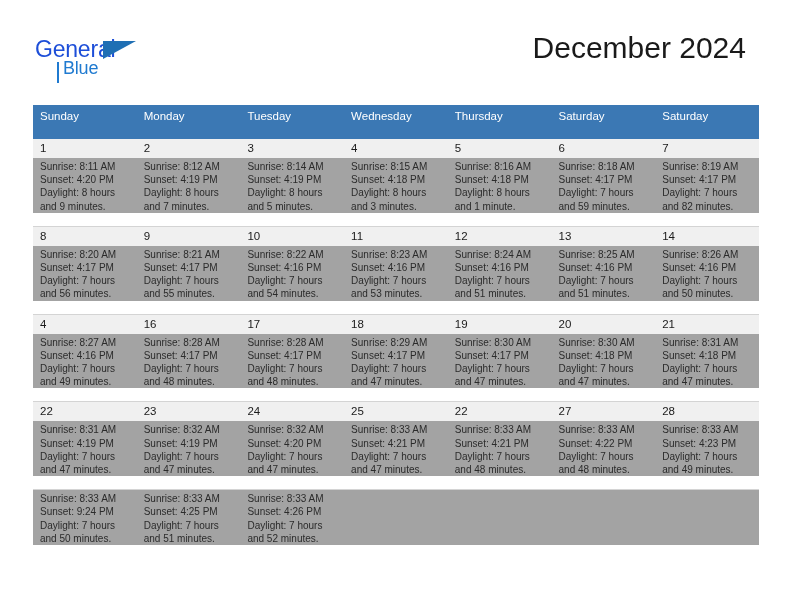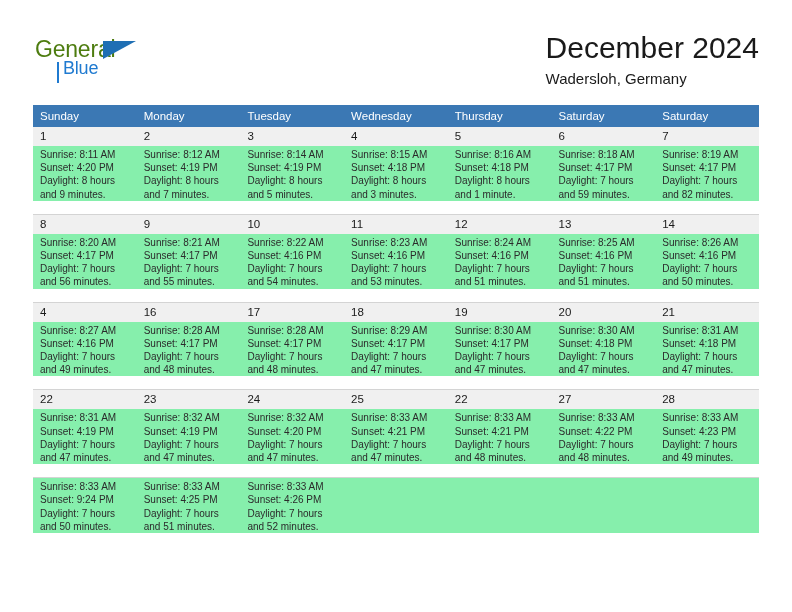"General" .logo-general { color: #4d7c0f -> #1d4ed8 }
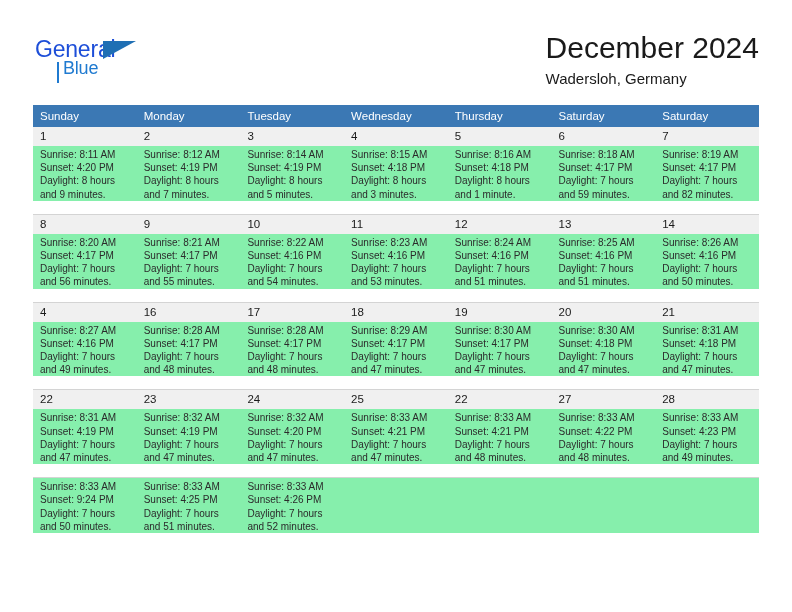"December 2024" .title-block { right: 0 -> 13px; text-align: left -> center }
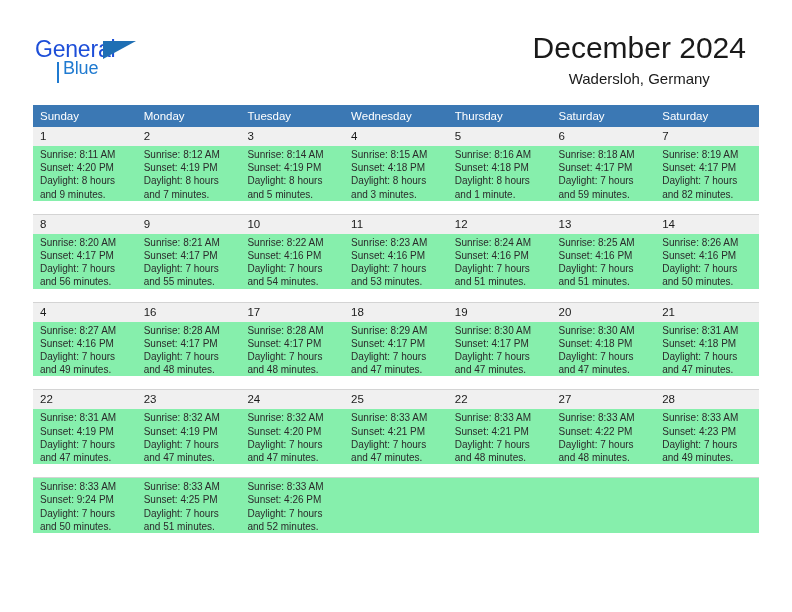"Wadersloh, Germany" div.cal-subtitle { html: <div>Wadersloh, Germany</div> -> none }
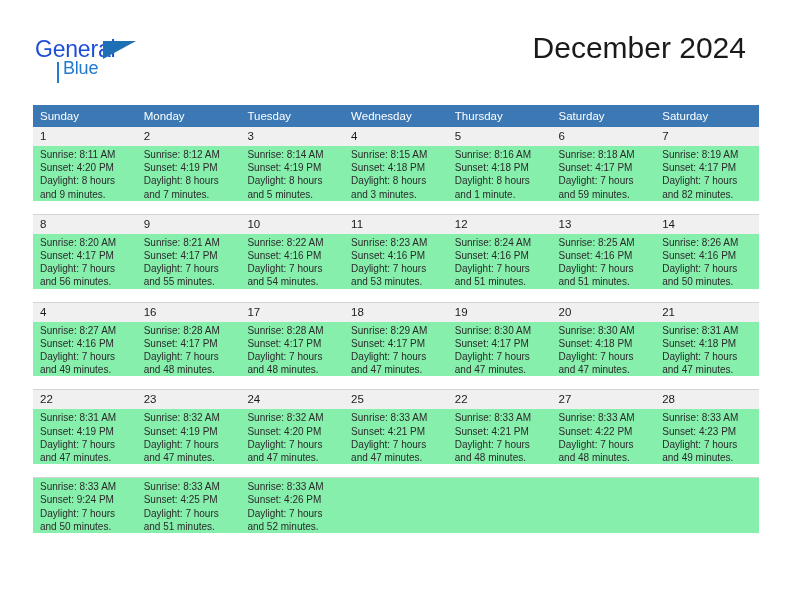"Sunday" .calendar th { padding: 5px 0 5px 7px -> 5px 0 17px 7px }
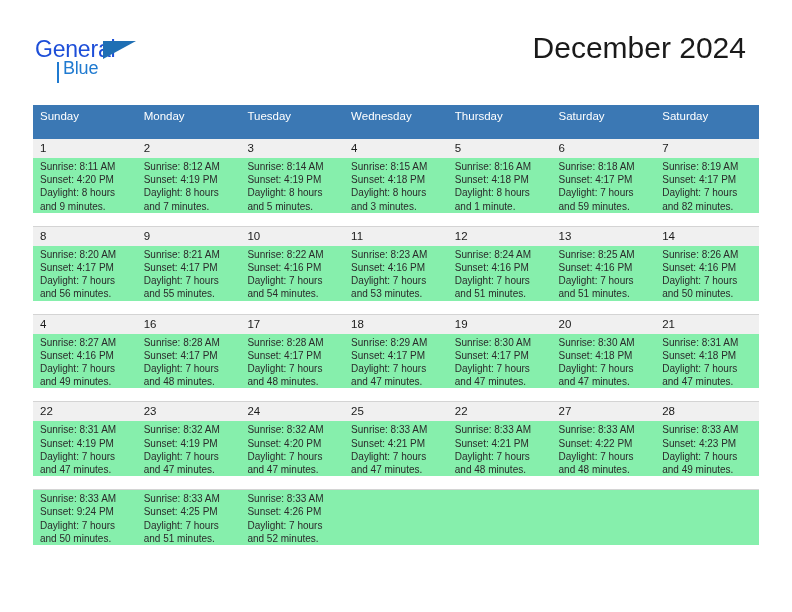"Sunrise: 8:11 AM" .info-row td { background: #86efac -> #a3a3a3 }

• **DIRECTIONS**
Hand back all the entries exactly, leaving out the pictures.

• **RESPONSE AREA**
"General" .logo-general { color: #4d7c0f -> #1d4ed8 }
"December 2024" .title-block { right: 0 -> 13px; text-align: left -> center }
"Wadersloh, Germany" div.cal-subtitle { html: <div>Wadersloh, Germany</div> -> none }
"Sunday" .calendar th { padding: 5px 0 5px 7px -> 5px 0 17px 7px }
"Sunrise: 8:11 AM" .info-row td { background: #86efac -> #a3a3a3 }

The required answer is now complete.